Unsupervised clustering of nuclei

In order to identify transcriptomically distinct groups of nuclei, we performed unsupervised, graph-based clustering, yielding eight clusters (Fig. 1B). We then annotated the clusters using the following markers of major brain cell types that are consistently detected in single cell/nucleus transcriptomics studies (7,8,20,23,24): excitatory neurons, astrocytes, oligodendrocytes, inhibitory/GABAergic neurons, oligodendrocyte progenitor cells (OPCs), microglia, and endothelial cells (Fig. 1C and D). Two clusters corresponded with GABAergic neurons, while all other clusters corresponded to a single cell type. We confirmed that the cell types and signatures were conserved among samples from all of the donors by examining marker expression in each donor cell-type combination (Fig. 1E). Proportions of the different cell types were comparable to other snRNA-seq studies (8,23) with neurons (particularly excitatory neurons) being over-represented relative to non-neuronal cell types (Supplementary Material, Fig. S2). Furthermore, we did not find differences in cell type proportions between alcoholics and controls (Supplementary Material, Fig. S2). This is consistent with previous findings (3).
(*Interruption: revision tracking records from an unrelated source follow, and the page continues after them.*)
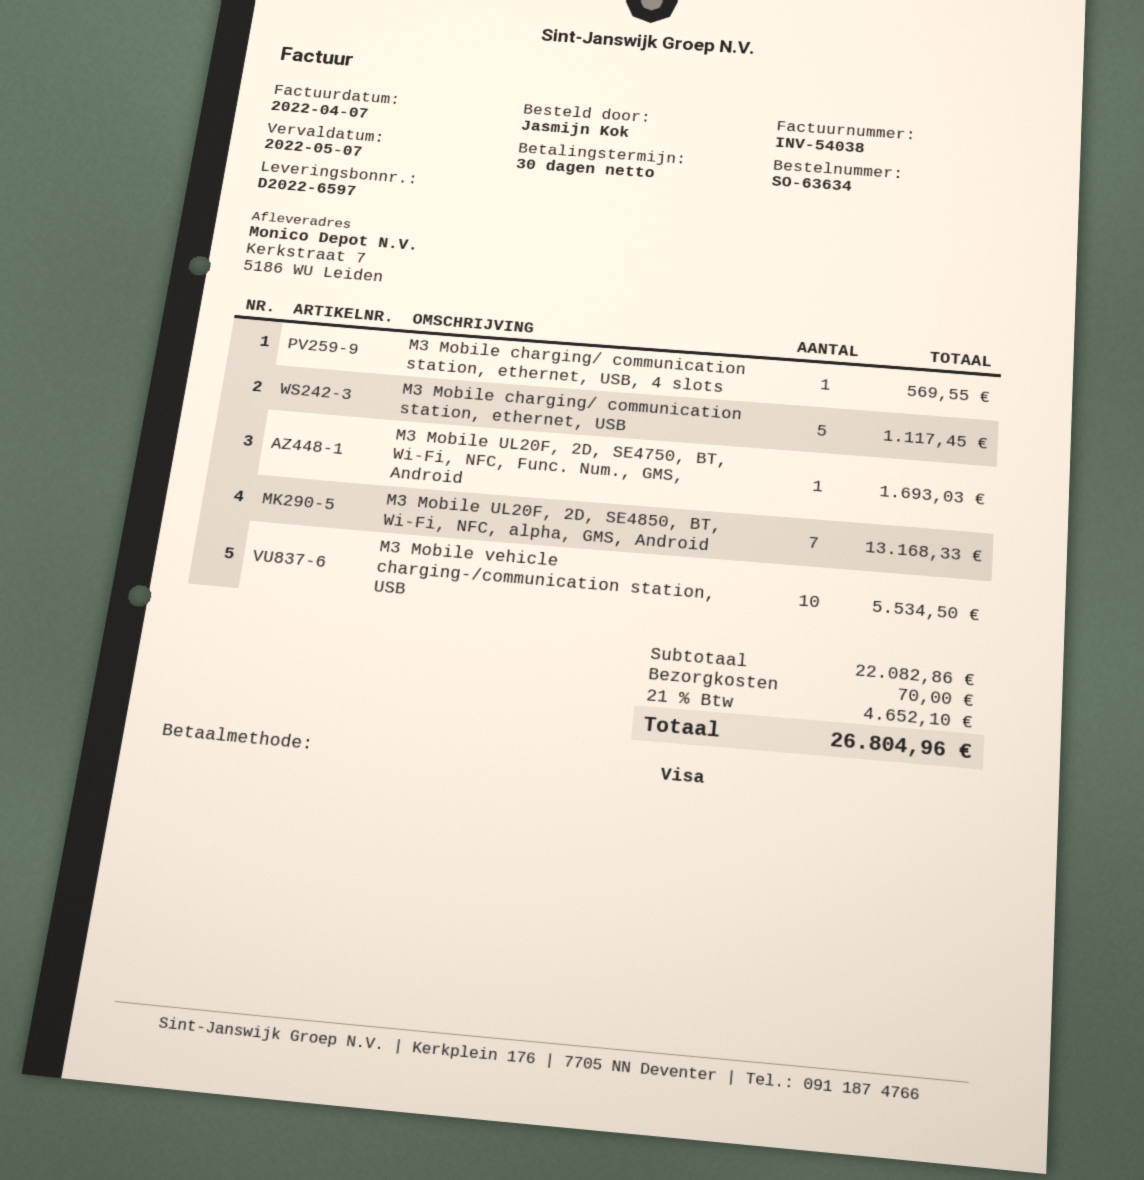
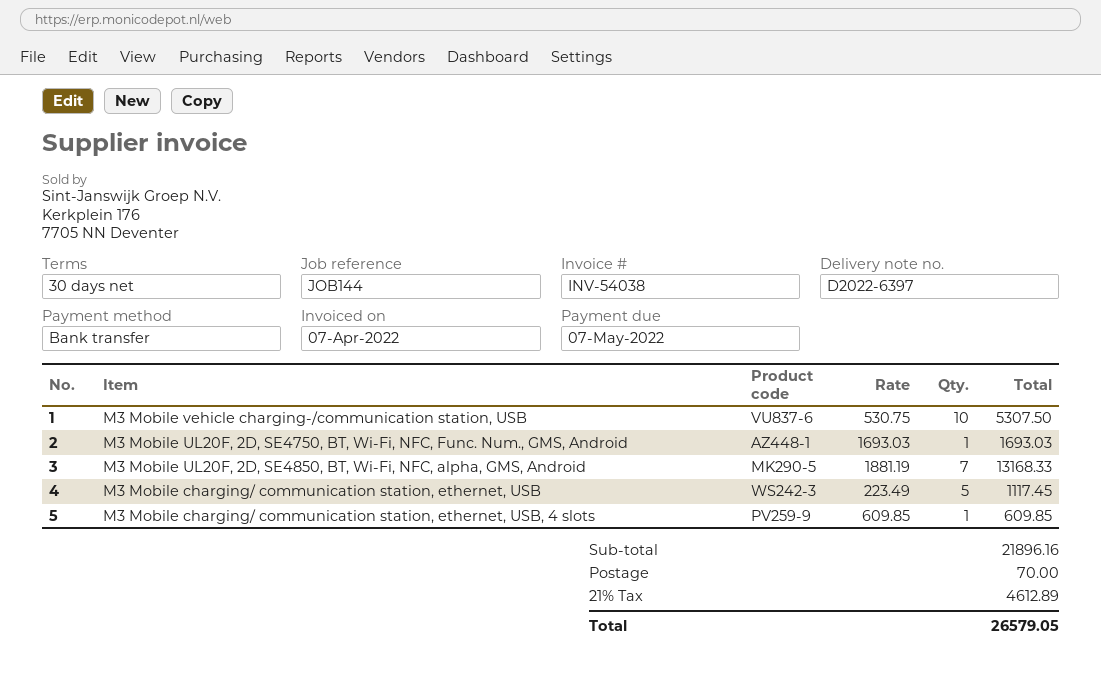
delivery note number: D2022-6597 -> D2022-6397
payment method: Visa -> bank transfer
M3 Mobile charging/ communication station, ethernet, USB, 4 slots: 1 for 569.55 -> 1 for 609.85
M3 Mobile vehicle charging-/communication station, USB: 10 for 5534.50 -> 10 for 5307.50
subtotal: 22082.86 -> 21896.16
tax: 21% = 4652.10 -> 21% = 4612.89
total: 26804.96 -> 26579.05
While some other single cell transcriptomics studies have attempted to define novel cell states and subtypes, our goal was to evaluate gene expression differences between alcoholics and controls in known, established cell types. Therefore, we performed the clustering using a low-resolution parameter (Materials and Methods) rather than using subclustering.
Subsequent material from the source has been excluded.